Culture, Language, Media & Meaning
Culture is an area of conflict and contention. Supposedly top Nazi Hermann Goering once said, “Whenever I hear the word ‘culture’ I reach for my gun.” In the U.S. in recent decades there are cultural wars over books, movies, language and life-styles. It’s the grist for many a radio and TV show. Listeners and viewers call-in and express their strong opinions on extramarital affairs of celebrities, or should Mark McGuire be inducted into the baseball Hall of Fame, and whether the film “Apocalypto” is too violent. Substantive issues are ignored and marginalized. For example, who manufactures and controls culture? What are its ideological goals? Who earns huge profits?

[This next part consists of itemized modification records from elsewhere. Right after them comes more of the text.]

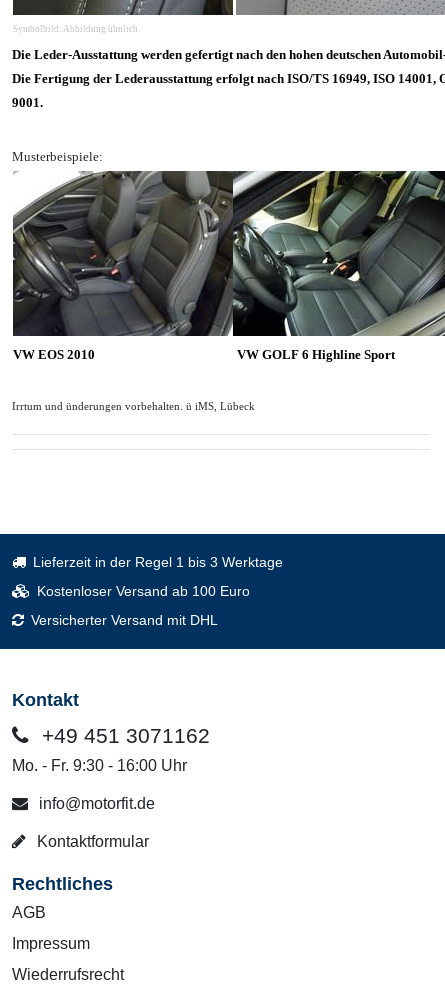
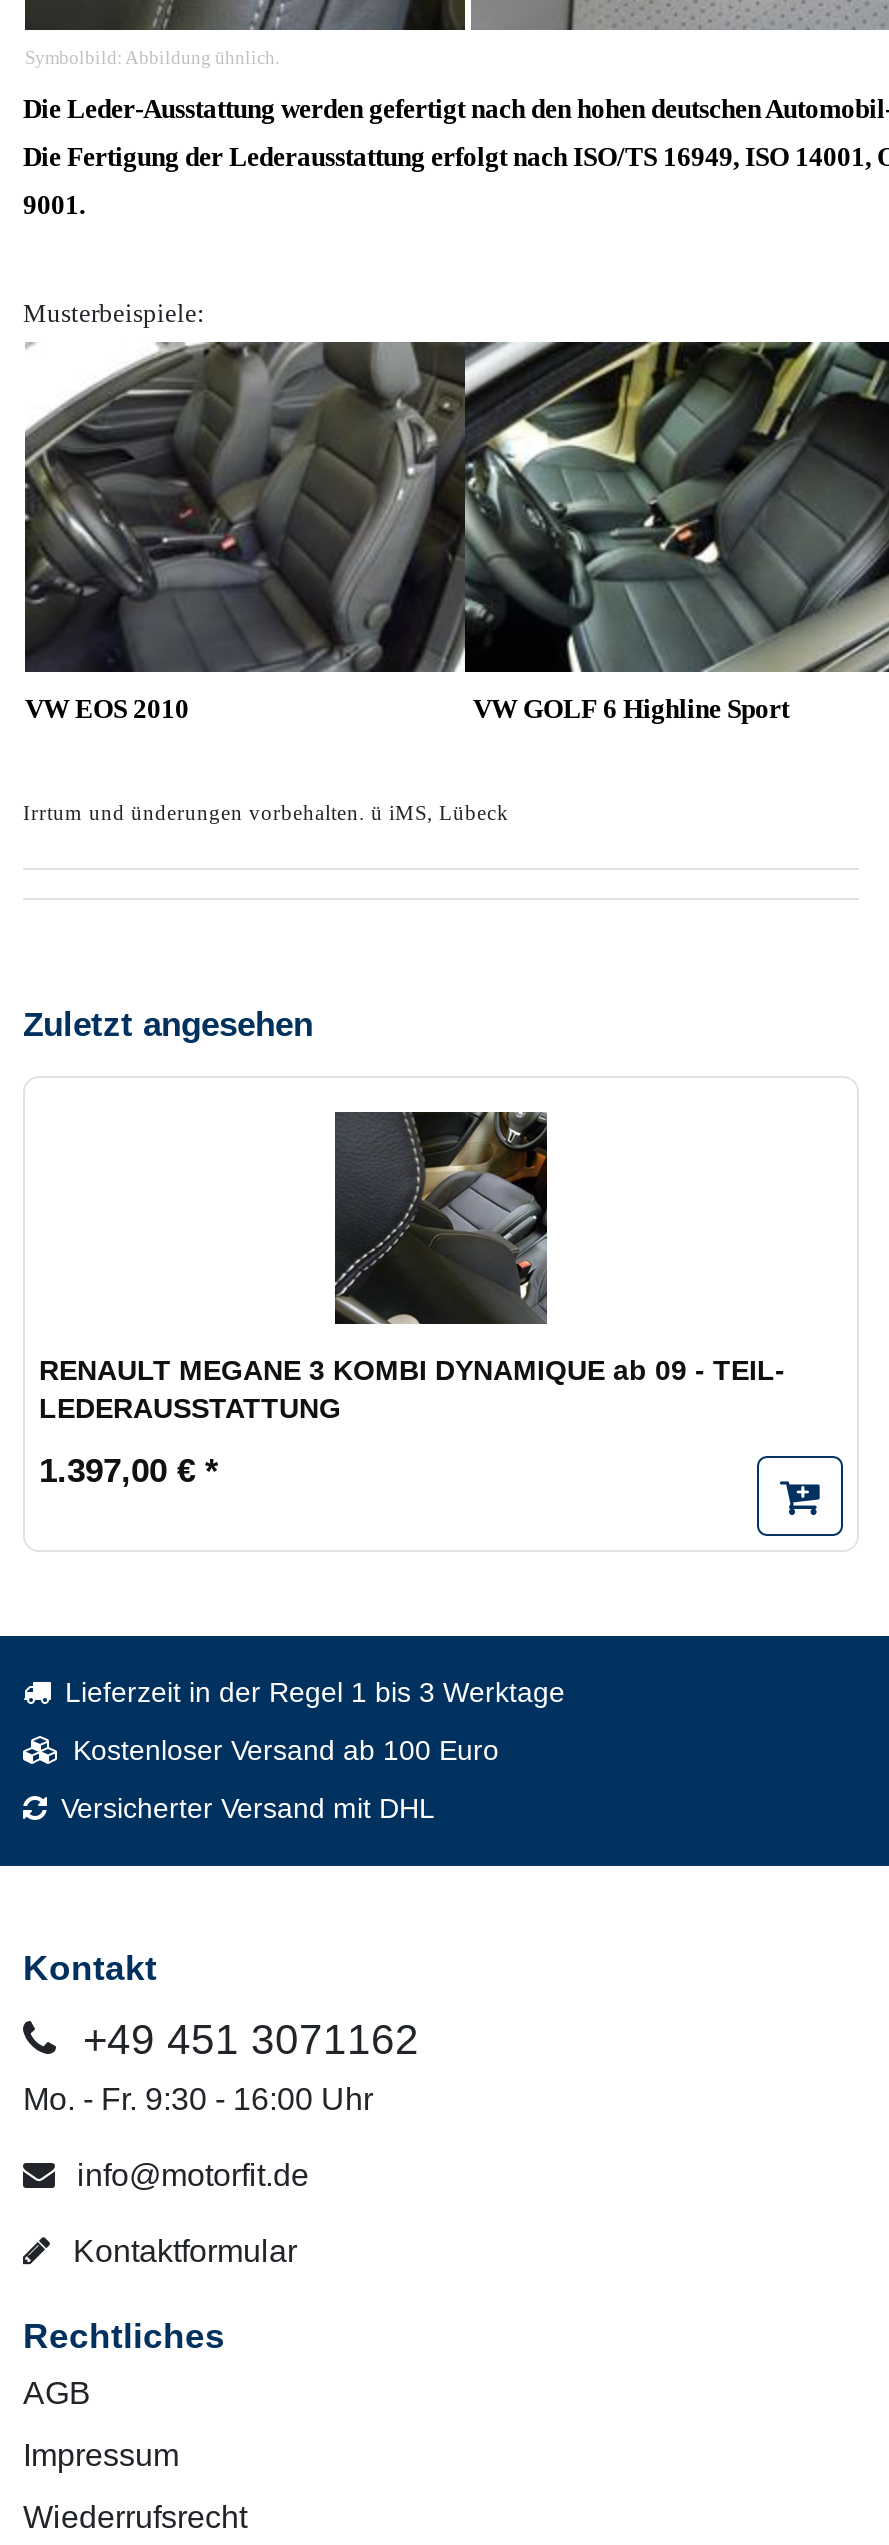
+ Zuletzt angesehen

+ [image]
+ RENAULT MEGANE 3 KOMBI DYNAMIQUE ab 09 - TEIL-
+ LEDERAUSSTATTUNG
+ 1.397,00 € *

+ [image]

Amiri Baraka was a cultural icon and an iconoclast. He rose to fame in the 1960s as LeRoi Jones. His 1964 off-Broadway play, Dutchman created a sensation. Later he became Amiri Baraka and was a central figure in the Black Arts movement. He was an award-winning playwright and poet and recipient of the PEN/Faulkner Award and the American Book Award for Lifetime Achievement. He was a member of the American Academy of Arts and Letters. He was the author of many books including the classic Blues People. He was brilliant as a homeless sage in the movie Bulworth. His politics were uncompromisingly radical. Through his work he explored the parameters of African-American culture, history, memory, racism, class struggle and political power relationships. As an orator he had a distinct and urgent style. He had a special affinity for jazz and such titans as John Coltrane, Max Roach, and Thelonious Monk. He once said of himself, I’m a revolutionary optimist. I believe that the good guys—the people—are going to win.” He died in 2014. Thousands turned out in his hometown of Newark to honor him.